670W power supply is standard, so let's say about 500 nodes at 700 watts each
or 350kW...
HVAC will add on top of that, but I doubt they're loaded to the max.
Call it 400kW.. That's big, but not enormous. (e.g you can rent a trailer
mounted generator for that kind of power for about $1000/day.. the bigger
generators one sees on a movie set might be 200-300kW)) CalTrans will only pay
$123/hr for a 500kW generator (and fuel cost comes out of that)
But, if you were paying SoCalEdison for the juice..You'd be on (minimum) the
TOU-GS-3 tariff.. On peak you'd be paying 0.02/kWh for delivery and 0.104/kWh
for the power. (off peak would be 0.045/kWh)

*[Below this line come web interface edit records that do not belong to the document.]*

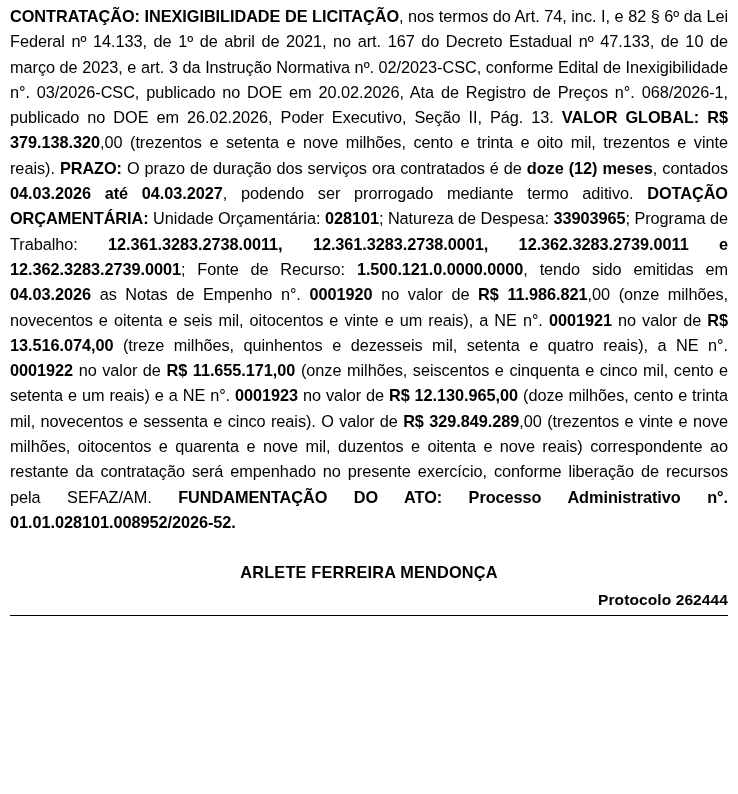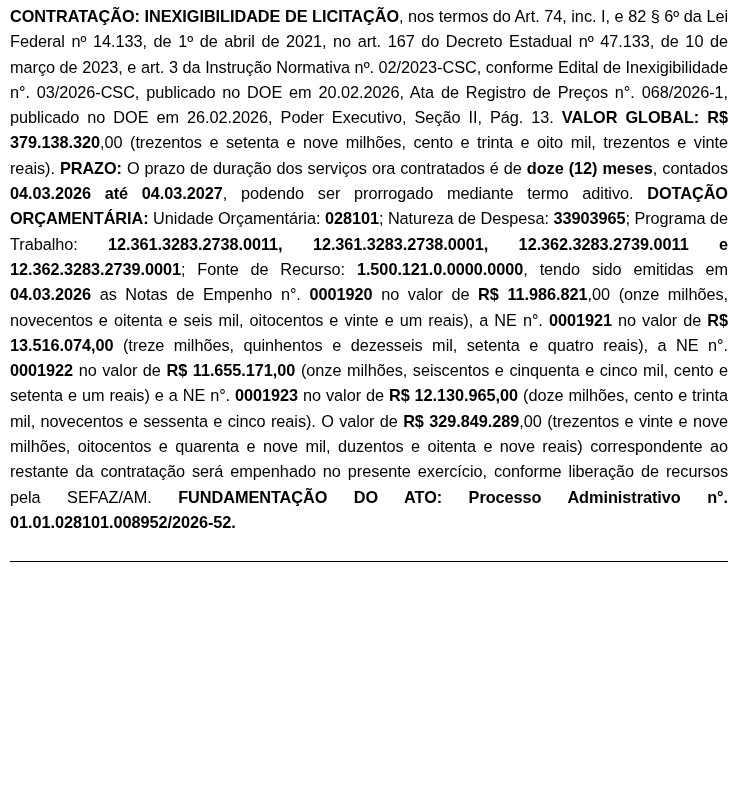--- a/index.html
+++ b/index.html
@@ -67,6 +67,7 @@
   <div class="body-text" id="paragraph"><b>CONTRATAÇÃO: INEXIGIBILIDADE DE LICITAÇÃO</b><span>, nos termos do Art. 74, inc. I, e 82 § 6º da Lei Federal nº 14.133, de 1º de abril de 2021, no art. 167 do Decreto Estadual nº 47.133, de 10 de março de 2023, e art. 3 da Instrução Normativa nº. 02/2023-CSC, conforme Edital de Inexigibilidade n°. 03/2026-CSC, publicado no DOE em 20.02.2026, Ata de Registro de Preços n°. 068/2026-1, publicado no DOE em 26.02.2026, Poder Executivo, Seção II, Pág. 13. </span><b>VALOR GLOBAL: R$ 379.138.320</b><span>,00 (trezentos e setenta e nove milhões, cento e trinta e oito mil, trezentos e vinte reais). </span><b>PRAZO:</b><span> O prazo de duração dos serviços ora contratados é de </span><b>doze (12) meses</b><span>, contados </span><b>04.03.2026 até 04.03.2027</b><span>, podendo ser prorrogado mediante termo aditivo. </span><b>DOTAÇÃO ORÇAMENTÁRIA:</b><span> Unidade Orçamentária: </span><b>028101</b><span>; Natureza de Despesa: </span><b>33903965</b><span>; Programa de Trabalho: </span><b>12.361.3283.2738.0011, 12.361.3283.2738.0001, 12.362.3283.2739.0011 e 12.362.3283.2739.0001</b><span>; Fonte de Recurso: </span><b>1.500.121.0.0000.0000</b><span>, tendo sido emitidas em </span><b>04.03.2026</b><span> as Notas de Empenho n°. </span><b>0001920</b><span> no valor de </span><b>R$ 11.986.821</b><span>,00 (onze milhões, novecentos e oitenta e seis mil, oitocentos e vinte e um reais), a NE n°. </span><b>0001921</b><span> no valor de </span><b>R$ 13.516.074,00</b><span> (treze milhões, quinhentos e dezesseis mil, setenta e quatro reais), a NE n°. </span><b>0001922</b><span> no valor de </span><b>R$ 11.655.171,00</b><span> (onze milhões, seiscentos e cinquenta e cinco mil, cento e setenta e um reais) e a NE n°. </span><b>0001923</b><span> no valor de </span><b>R$ 12.130.965,00</b><span> (doze milhões, cento e trinta mil, novecentos e sessenta e cinco reais). O valor de </span><b>R$ 329.849.289</b><span>,00 (trezentos e vinte e nove milhões, oitocentos e quarenta e nove mil, duzentos e oitenta e nove reais) correspondente ao restante da contratação será empenhado no presente exercício, conforme liberação de recursos pela SEFAZ/AM. </span><b>FUNDAMENTAÇÃO DO ATO: Processo Administrativo n°. 01.01.028101.008952/2026-52.</b></div>
 
   <div class="signature-block">
+    <div class="sig-name">ARLETE FERREIRA MENDONÇA</div>
   </div>
 
 

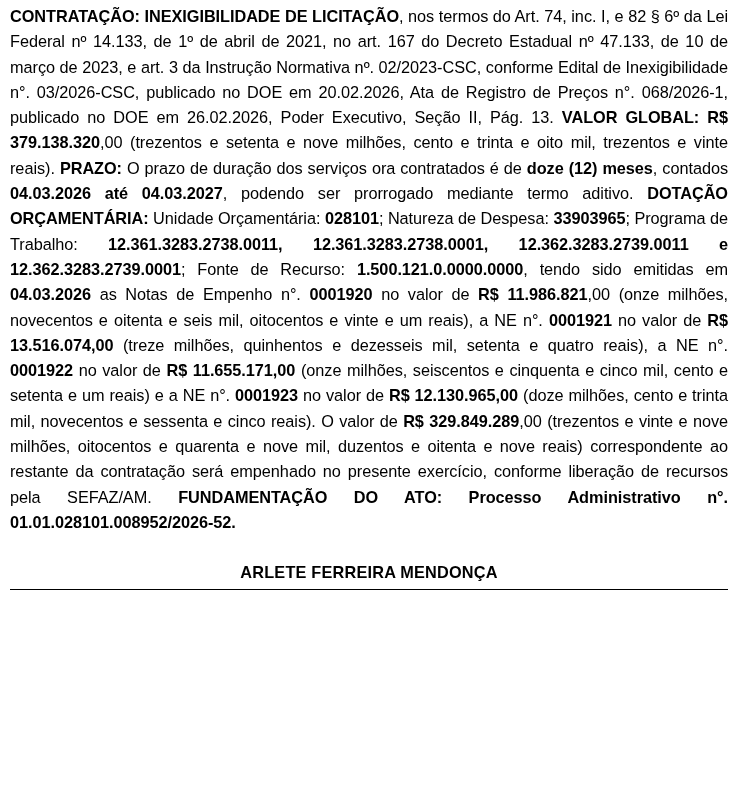--- a/index.html
+++ b/index.html
@@ -70,6 +70,7 @@
     <div class="sig-name">ARLETE FERREIRA MENDONÇA</div>
   </div>
 
+  <div class="protocol-row">Protocolo 262444</div>
 
   <div class="rule"></div>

So call it 12c/kWh on peak. At 400kW, that's $48/hr, which isn't bad,
operating expenses wise.
Let's compare to the EC2.. $1300/hr for 30k cores. 23 core hours/$
The CITerra is $50/hr for 4000 cores. 80 core hours/$
Yes, one had to go out and BUY all those cores for CITerra. $5000/node, all in,
including cabling racks, etc.? What's that, about $1.25M. Spread that out over
3 years at 2000 hrs/year (we only consider working in the daytime, etc. and you
get about $210/hr for the capital cost (for all 500+ nodes..)
So, the EC2 seems like a good solution when you need rapid scalability to huge
sizes and you have a big expense budget and a small capital budget. You could
call up Amazon this afternoon and run that 30,000 core job tonight. And you'd
pay substantially for that flexibility (which is how Amazon makes money, eh?)